An implementation of Folyami can be found at https://github.com/duplode/elo-zs. While it currently lacks a polished interface, it is otherwise fully functional. Note that the description here corresponds to the default configuration of the elo-zs program. The implementation allows the various extra features of the Folyami system to be tuned, or even turned off to obtain a regular Elo system.
An Elo-like system
What makes Folyami an Elo-like system is how rating updates are done in it. In the Elo system, ratings are updated according to the results of matches, which always involve two players. The difference between the ratings of the players in a match reflects how likely a victory by the highest rated player is regarded to be. After a match, the players exchange rating points, with the loser transferring points to the winner. The formula for the change in points incorporates the difference of ratings before the match, so that the more surprising the result, the larger the change. The key formula which expresses this update procedure is:
\[R’_{X} = R_{X} + K(S_{X} - E_{X})\]
Where:
- \(R’_{X}\) is the updated rating for player X. (Whenever necessary, we will refer to player X’s opponent as player Y.)
- \(R_{X}\) is the player X rating before the match.
- \(K\), the modulation factor, sets how fast ratings vary with incoming results. It amounts to the maximum possible rating change in a match.
- \(S_{X}\) is the player A score in the match: 1 for a win, 0 for a loss, and 0.5 for a draw.
- \(E_{X}\) is the expected score for player A before the match. Ignoring draws, it corresponds to their probability of victory. The expected score grows with the difference in ratings between players X and Y. (We will consider how it is calculated in a moment.)
For instance, consider an Elo system using the formula above with \(K = 18\). Suppose that, before a given match, \(E_{X} = \frac{2}{3}\).
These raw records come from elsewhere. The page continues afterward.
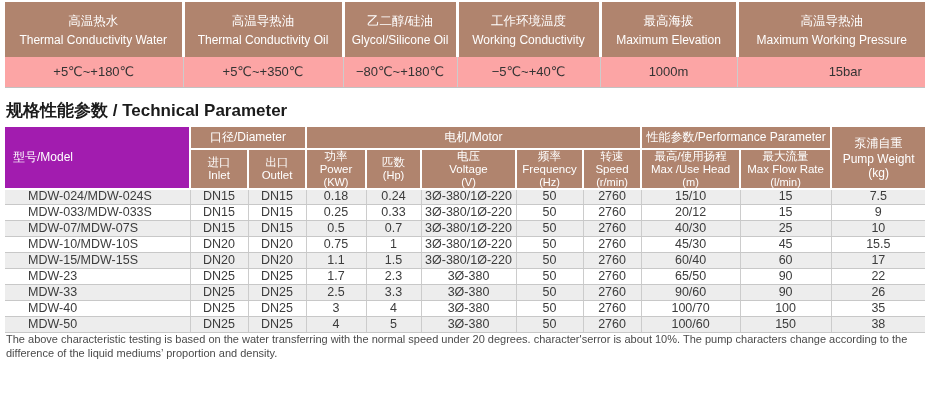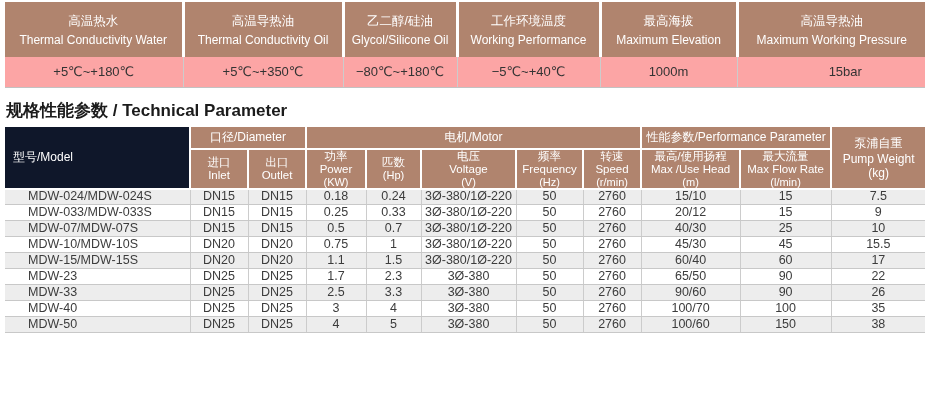"Working Performance" div.en { text: Performance -> Conductivity }
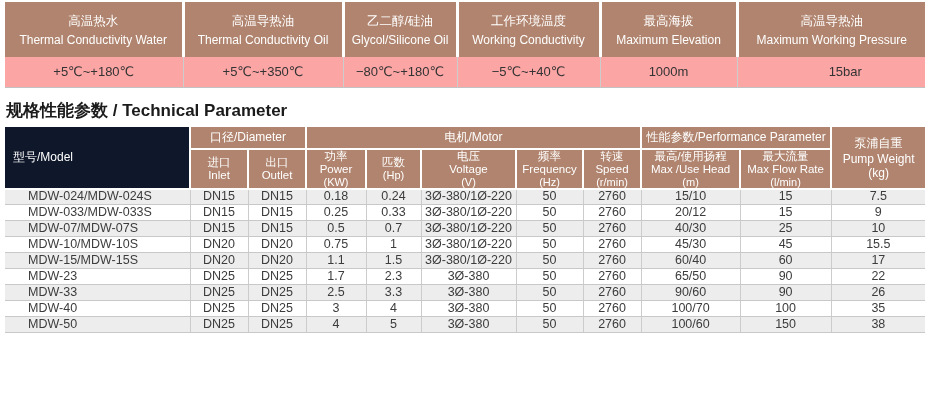"型号/Model" .tp-table .model-th { background: #0f172a -> #a21caf }
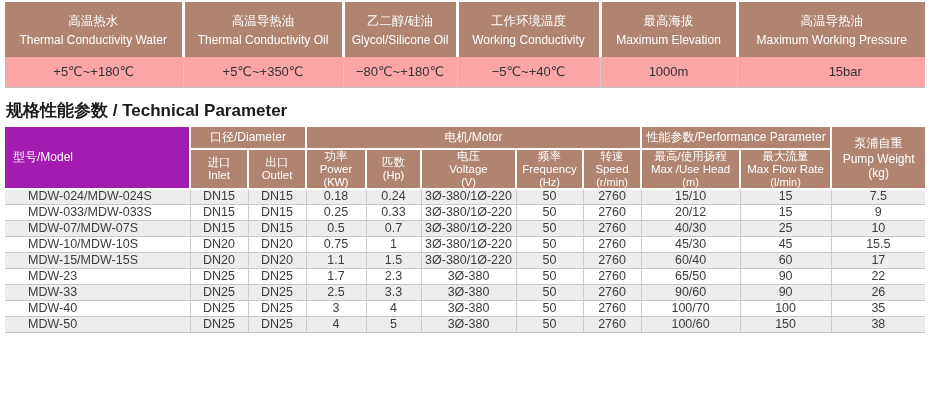"The above characteristic testing is" div.note-en { html: none -> <div>The above characteristic testing is based on the water transferring with the normal speed under 20 degrees. character'serror is about 10%. The pump characters change according to the difference of the liquid mediums’ proportion and density.</div> }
That means X is deemed to have a winning probability of about 67%. If X confirms their favouritism and wins the match, they will get (and Y will lose) only 6 points (one third of \(K\)). However, if Y pulls off an upset, they will get (and X will lose) 12 points (two thirds of \(K\)).
Folyami uses the formula above to update ratings. The main differences with respect to Elo lie in how the expected score is calculated, and how the value of \(K\) is set. Before having a close look at those differences, we should mention how other key aspects of Elo translate to Folyami:
Folyami is a system focused on racing competitions, and a race is a many versus many match, rather than one versus one. This difference is bridged by regarding a race as a collection of one versus one matches. In effect, a race is handled as a single round-robin tournament, with a racer winning the matches against racers below them on the scoreboard, and losing the matches against racers above them.
The one versus one matches in a race are regarded as happening simultaneously, with the same pre-race ratings being used to calculate expected scores in all of them.
Draws are possible, as racers can obtain the exact same time result in a race. Specifically in ZakStunts, draws are uncommon but not vanishingly so, given that the lap time clock resolution is five centiseconds.
The base value of the modulation factor \(K\) is 18. (This value, though is modified by several additional correction factors, which will be described below.)
The initial rating of new competitors entering their first race is 1500.
Remoteness weights
The biggest difficulty in using an Elo-like system for ratings in a racing competition is that races are not actually collections of one versus one matches. Since the position of each player in the race scoreboard is determined by their time result, the outcomes of the one versus one matches used by Folyami are not independent from each other. On the one hand, that means there is plenty of redundant information, which makes the ratings more volatile than we would like them to be (for instance, an isolated bad result in which a racer ends up last in a race with twenty competitors amounts to losing nineteen matches). On the other hand, there is also valuable information in the one to one comparisons, so we would rather not throw it all away either (specially in a competition like ZakStunts, in which races usually only happen once a month).
As a compromise between those two competing needs, Folyami incorporates all one versus one matches, but gives them different weights to keep the rating volatility from getting too high. The weight thus assigned to each match is called remoteness factor, as it depends on how far from each other the racers were in terms of race positions. The underlying premise is that the comparison between racers near to each other in the scoreboard, who were likely fighting directly for position during the race, tends to be more relevant than that between racers far apart from each other. The formula for the remoteness factor is:
\[q_{remote XY} = \frac{1}{\left(\frac{\pi}{22}\right)^2(P_{X}-P_{Y})^2+1}\]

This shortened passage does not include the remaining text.